The Heavy Tail of Information You’ll Never Find

Search engines are optimized for public content. They crawl static HTML and index text. But the real-world decision-making data lives elsewhere: restaurant reservation systems, concert ticket availability, apartment listings with dynamic pricing, product stock levels that change hourly, real estate listings filtered by location and budget.

“If you said let me know whenever this tennis court becomes available for Monday 7 a.m. slots — some local tennis court in my neighborhood — Google search is not going to find that,” Parikh points out. The information is there. It’s not proprietary. It’s not secret. But accessing it requires human-like interaction: click the date picker, select Monday, pick 7 a.m., check availability. Google’s crawler stops at the front door.

This isn’t a flaw in Google’s design. It’s an architectural choice. Google crawls the static web. But the dynamic, interactive web — the one humans actually use to make decisions — remains largely invisible. The consequences compound across countless verticals. Ticket prices. Product availability. News buried in comment threads on Reddit or Twitter. Job postings with specific skill filters. Competitive intelligence on niche review platforms.

“The heavy tail of information on the web, which is a significant mass of it, is about information that exists in databases but is not just listed on the web page. And you have to click around and do some interactions to actually pull,” Parikh explains. The scale is vast enough that it matters for entire product categories.

Why Screenshots, Not Code

Yutori’s solution is to deploy autonomous agents that simulate human browsing. These agents take screenshots, analyze what they see, decide on the next action, and click. This raises an obvious counter-question: why not just parse the HTML and DOM instead? Why use the visual layer when the structured code is right there?

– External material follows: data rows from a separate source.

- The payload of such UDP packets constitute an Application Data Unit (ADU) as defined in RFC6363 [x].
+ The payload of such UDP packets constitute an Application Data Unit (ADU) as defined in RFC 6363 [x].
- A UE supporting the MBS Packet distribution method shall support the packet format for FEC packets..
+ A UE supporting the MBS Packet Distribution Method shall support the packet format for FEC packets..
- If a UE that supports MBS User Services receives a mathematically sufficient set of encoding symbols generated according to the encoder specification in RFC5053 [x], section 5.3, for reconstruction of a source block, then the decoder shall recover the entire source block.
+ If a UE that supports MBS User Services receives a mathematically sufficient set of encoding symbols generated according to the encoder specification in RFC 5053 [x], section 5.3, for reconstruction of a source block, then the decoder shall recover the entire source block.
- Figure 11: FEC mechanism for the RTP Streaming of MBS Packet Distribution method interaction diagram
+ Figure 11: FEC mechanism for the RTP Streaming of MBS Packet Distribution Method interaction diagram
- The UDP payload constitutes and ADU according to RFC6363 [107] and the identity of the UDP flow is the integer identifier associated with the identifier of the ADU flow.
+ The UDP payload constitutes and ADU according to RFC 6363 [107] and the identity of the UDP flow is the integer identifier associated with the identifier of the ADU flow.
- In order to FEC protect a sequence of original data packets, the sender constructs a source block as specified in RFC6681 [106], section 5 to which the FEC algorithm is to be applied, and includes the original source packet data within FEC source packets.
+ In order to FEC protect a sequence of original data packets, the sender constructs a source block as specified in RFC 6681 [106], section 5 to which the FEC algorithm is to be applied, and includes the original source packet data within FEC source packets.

Parikh and her team tried that approach first. “Different websites are built in such different ways that there is so much noise if you take that raw HTML DOM information that it’s very hard to train models to be reliable enough,” she says. The noise is real. Hidden elements. Invisible placeholder divs. Deprecated code that’s never been cleaned up. Dynamically rendered content that doesn’t exist until JavaScript runs. “Your context also blows up, right? You’re putting in these massive numbers of tokens to get to that.”

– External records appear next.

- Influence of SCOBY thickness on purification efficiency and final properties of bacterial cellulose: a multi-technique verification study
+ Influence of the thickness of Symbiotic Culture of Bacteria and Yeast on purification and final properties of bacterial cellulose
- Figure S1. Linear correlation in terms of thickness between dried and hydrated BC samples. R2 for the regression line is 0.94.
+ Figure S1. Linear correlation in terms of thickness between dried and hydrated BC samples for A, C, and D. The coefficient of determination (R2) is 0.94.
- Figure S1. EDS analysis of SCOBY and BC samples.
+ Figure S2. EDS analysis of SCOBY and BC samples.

Websites aren’t built for machines to read them as code. They’re built for humans to see them. The rendering layer strips away that noise. “What we found is that just using the screenshot is what gives you that generality.”

This decision has cascading implications. It means Yutori’s agents can work on any website — custom builds, legacy systems, complex single-page applications, anything a human can navigate. Generality wins. The cost is higher per-request (processing screenshots takes more tokens), but the gain is flexibility that spans the entire web, not just optimized domains.

The Coverage Problem Requires Architecture

Once you accept that you need to click through the web like a human, the next problem is scale. You can’t have one agent orchestrating LinkedIn, Reddit, flight APIs, apartment sites, news feeds, and competitor review platforms all at once. Context explosion kills the model’s ability to reason across so many tools.

Yutori’s solution is hierarchical. Sub-agents specialize. One agent finds information across Reddit and social media. Another handles flight data. Another monitors news sources. Each has access to only the tools relevant to its domain. “When you start getting to like a hundred different tools, these models start falling apart in terms of being able to orchestrate across all of this,” Parikh explains. Hierarchical agents solve the orchestration problem. But they introduce a new one: combining results without losing signal.

This is where the two-layer architecture becomes elegant. The sub-agents are optimized for recall — they find as much relevant information as possible, even if it’s noisy. The orchestrator at the top is optimized for precision. “All of these individual agents optimize for coverage and recall to very exhaustively find as much relevant information as they can, which obviously has the downside that precision may not be great. And then the orchestrator at the higher level is in charge of taking all this information and optimizing for precision.”

You find everything, then trim it down. The sub-agents work hard and loud. The orchestrator makes sense of the noise. Together they solve what no single agent could.

FAQ

What information can’t Google find on the web?

Anything that requires user interaction to unlock — product prices and availability, reservation systems, ticket availability, real estate listings with dynamic filters, restaurant seating, local service availability, and information buried in comment threads or discussions rather than published as articles. Google crawls static pages, but not the interactive layers where most real-world decisions happen.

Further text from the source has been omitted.